* _Material to process_
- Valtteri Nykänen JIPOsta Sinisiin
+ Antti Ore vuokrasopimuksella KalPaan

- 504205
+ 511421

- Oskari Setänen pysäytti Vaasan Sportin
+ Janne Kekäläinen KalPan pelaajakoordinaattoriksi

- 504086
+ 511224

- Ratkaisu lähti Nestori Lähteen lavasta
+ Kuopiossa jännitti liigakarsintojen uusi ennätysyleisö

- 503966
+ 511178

* _What is required_
Word-for-word copies of all the records are required.

* _Completed task_
- Valtteri Nykänen JIPOsta Sinisiin
+ Antti Ore vuokrasopimuksella KalPaan

- 504205
+ 511421

- Oskari Setänen pysäytti Vaasan Sportin
+ Janne Kekäläinen KalPan pelaajakoordinaattoriksi

- 504086
+ 511224

- Ratkaisu lähti Nestori Lähteen lavasta
+ Kuopiossa jännitti liigakarsintojen uusi ennätysyleisö

- 503966
+ 511178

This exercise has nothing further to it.